• WORK INSTRUCTIONS:
Restate each of the lines given below, word for word.

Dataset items
- Opening Delimiter -
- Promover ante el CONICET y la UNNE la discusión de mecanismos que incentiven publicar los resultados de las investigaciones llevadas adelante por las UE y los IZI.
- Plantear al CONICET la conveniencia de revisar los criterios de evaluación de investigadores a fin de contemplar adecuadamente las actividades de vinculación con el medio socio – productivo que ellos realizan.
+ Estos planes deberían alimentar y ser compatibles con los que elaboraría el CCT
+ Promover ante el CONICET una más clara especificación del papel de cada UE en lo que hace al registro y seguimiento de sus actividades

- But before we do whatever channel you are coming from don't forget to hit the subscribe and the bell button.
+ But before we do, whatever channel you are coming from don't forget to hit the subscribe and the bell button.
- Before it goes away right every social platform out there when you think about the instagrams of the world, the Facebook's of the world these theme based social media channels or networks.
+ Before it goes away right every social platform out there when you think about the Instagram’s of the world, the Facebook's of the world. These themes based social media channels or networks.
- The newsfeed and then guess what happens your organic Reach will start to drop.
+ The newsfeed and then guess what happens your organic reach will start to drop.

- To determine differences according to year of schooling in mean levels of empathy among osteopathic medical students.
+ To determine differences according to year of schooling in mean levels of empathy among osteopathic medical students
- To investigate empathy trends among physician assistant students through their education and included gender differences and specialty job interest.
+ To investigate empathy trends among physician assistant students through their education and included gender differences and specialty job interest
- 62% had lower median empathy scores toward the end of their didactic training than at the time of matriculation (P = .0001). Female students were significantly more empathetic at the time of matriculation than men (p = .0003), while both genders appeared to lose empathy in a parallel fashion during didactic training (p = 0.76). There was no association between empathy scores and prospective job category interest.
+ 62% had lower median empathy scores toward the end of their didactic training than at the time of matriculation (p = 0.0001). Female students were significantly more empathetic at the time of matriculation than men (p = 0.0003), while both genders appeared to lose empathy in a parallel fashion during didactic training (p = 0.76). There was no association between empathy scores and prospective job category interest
- Closing Delimiter -
• ANSWER SPACE:
- Promover ante el CONICET y la UNNE la discusión de mecanismos que incentiven publicar los resultados de las investigaciones llevadas adelante por las UE y los IZI.
- Plantear al CONICET la conveniencia de revisar los criterios de evaluación de investigadores a fin de contemplar adecuadamente las actividades de vinculación con el medio socio – productivo que ellos realizan.
+ Estos planes deberían alimentar y ser compatibles con los que elaboraría el CCT
+ Promover ante el CONICET una más clara especificación del papel de cada UE en lo que hace al registro y seguimiento de sus actividades

- But before we do whatever channel you are coming from don't forget to hit the subscribe and the bell button.
+ But before we do, whatever channel you are coming from don't forget to hit the subscribe and the bell button.
- Before it goes away right every social platform out there when you think about the instagrams of the world, the Facebook's of the world these theme based social media channels or networks.
+ Before it goes away right every social platform out there when you think about the Instagram’s of the world, the Facebook's of the world. These themes based social media channels or networks.
- The newsfeed and then guess what happens your organic Reach will start to drop.
+ The newsfeed and then guess what happens your organic reach will start to drop.

- To determine differences according to year of schooling in mean levels of empathy among osteopathic medical students.
+ To determine differences according to year of schooling in mean levels of empathy among osteopathic medical students
- To investigate empathy trends among physician assistant students through their education and included gender differences and specialty job interest.
+ To investigate empathy trends among physician assistant students through their education and included gender differences and specialty job interest
- 62% had lower median empathy scores toward the end of their didactic training than at the time of matriculation (P = .0001). Female students were significantly more empathetic at the time of matriculation than men (p = .0003), while both genders appeared to lose empathy in a parallel fashion during didactic training (p = 0.76). There was no association between empathy scores and prospective job category interest.
+ 62% had lower median empathy scores toward the end of their didactic training than at the time of matriculation (p = 0.0001). Female students were significantly more empathetic at the time of matriculation than men (p = 0.0003), while both genders appeared to lose empathy in a parallel fashion during didactic training (p = 0.76). There was no association between empathy scores and prospective job category interest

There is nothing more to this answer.